Re: Linux 5.1-rc5

From: Linus Torvalds
Date: Fri Apr 19 2019 - 14:29:58 EST


On Fri, Apr 19, 2019 at 6:33 AM Martin Schwidefsky
<schwidefsky@xxxxxxxxxx> wrote:
>
> That problem got stuck in my head and I thought more about it. Why not
> emulate the static folding sequence in the s390 page table code?

So this model seems much closer to what x86 does in its folding, where
the pattern is basically

> static inline pX-1d_t *pXd_offset(pXd_t *pXd, unsigned long address)
> {
> if (pXd_folded(pXd)
> return (pX-1d_t *) pXd;
> return (pX-1d_t *) pXd_deref(*pXd) + pXd_index(address);
> }

which is really how the code is designed to work (ie the folded entry
doesn't actually do anything to the page directory pointer, it just
says "ok, we'll use this exact page directory pointer for the next
lower level instead".

And that's very much what allows the generic gup code to load the
entry once, and use a temporary, and as you walk down the chain, if it
is folded it just then uses that (previous) temporary value for the
next level instead.

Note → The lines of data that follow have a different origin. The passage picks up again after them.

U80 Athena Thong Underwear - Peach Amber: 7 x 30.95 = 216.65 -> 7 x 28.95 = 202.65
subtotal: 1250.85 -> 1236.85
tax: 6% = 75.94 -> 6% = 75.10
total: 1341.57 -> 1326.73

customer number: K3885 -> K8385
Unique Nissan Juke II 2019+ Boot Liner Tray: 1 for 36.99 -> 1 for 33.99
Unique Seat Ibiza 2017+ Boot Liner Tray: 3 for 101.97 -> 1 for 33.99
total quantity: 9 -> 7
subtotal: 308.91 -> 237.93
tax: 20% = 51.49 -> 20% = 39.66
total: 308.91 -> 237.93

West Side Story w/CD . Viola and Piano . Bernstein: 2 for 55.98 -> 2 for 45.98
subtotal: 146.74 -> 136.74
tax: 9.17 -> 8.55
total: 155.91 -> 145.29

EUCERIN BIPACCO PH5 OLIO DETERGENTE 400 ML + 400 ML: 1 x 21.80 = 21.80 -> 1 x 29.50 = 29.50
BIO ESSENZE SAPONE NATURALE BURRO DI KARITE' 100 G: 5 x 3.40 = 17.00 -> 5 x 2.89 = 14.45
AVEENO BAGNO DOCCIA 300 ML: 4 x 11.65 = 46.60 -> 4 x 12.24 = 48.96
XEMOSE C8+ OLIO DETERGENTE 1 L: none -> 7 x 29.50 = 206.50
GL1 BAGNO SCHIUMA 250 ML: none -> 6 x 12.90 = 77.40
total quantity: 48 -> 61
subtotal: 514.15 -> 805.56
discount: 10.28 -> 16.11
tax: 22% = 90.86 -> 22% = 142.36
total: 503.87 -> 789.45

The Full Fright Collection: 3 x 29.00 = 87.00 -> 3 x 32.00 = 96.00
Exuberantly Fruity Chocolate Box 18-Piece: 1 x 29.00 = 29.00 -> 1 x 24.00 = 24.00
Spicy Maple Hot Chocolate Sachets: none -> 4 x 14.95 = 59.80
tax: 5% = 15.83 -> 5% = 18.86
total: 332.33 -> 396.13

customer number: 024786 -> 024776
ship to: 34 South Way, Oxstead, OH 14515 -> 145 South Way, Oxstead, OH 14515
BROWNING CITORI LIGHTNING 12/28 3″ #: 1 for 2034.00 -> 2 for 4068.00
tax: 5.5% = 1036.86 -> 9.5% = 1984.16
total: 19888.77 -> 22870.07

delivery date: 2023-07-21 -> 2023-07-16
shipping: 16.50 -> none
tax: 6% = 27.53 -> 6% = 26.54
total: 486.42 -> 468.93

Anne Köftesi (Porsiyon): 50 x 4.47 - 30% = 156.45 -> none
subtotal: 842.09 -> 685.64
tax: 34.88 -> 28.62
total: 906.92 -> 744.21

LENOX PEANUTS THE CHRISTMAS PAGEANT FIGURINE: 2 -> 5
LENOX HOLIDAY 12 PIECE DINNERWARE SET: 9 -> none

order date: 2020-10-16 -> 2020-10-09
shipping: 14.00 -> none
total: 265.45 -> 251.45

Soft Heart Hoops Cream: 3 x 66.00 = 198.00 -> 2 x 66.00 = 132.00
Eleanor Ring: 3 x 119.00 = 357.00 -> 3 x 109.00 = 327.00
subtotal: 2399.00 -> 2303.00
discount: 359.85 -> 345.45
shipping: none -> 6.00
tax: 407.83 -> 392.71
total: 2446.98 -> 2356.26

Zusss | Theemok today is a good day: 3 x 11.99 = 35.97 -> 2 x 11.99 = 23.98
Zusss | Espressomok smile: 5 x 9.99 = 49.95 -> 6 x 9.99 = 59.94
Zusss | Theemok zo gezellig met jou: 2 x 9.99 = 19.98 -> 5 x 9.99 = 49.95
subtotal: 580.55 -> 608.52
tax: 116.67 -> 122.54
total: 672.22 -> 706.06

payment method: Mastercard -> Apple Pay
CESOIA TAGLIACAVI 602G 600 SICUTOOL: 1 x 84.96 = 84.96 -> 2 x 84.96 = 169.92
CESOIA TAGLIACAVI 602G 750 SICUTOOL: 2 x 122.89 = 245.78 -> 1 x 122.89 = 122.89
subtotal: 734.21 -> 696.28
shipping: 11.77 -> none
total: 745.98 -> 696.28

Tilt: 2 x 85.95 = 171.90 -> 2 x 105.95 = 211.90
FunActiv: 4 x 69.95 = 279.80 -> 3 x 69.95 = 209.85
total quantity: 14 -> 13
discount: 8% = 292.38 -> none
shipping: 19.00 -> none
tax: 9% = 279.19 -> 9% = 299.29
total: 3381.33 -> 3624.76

IOW, the lower level page table is hidden inside
the upper level one, and folding just means "don't do any offsets,
don't change any values, just use the entry as-is for the next lower
level".

So I think that's the right thing to do.

Looking at the s390 code, it seems to fold things the other way,
conceptually hiding the upper level inside the lower one, and always
doing the offset thing (but just avoiding the dereference).

Maybe there's some reason why the s390 code does it that way, but I
think your new model is the right one, and hopefully means you can use
the generic page table walking more easily.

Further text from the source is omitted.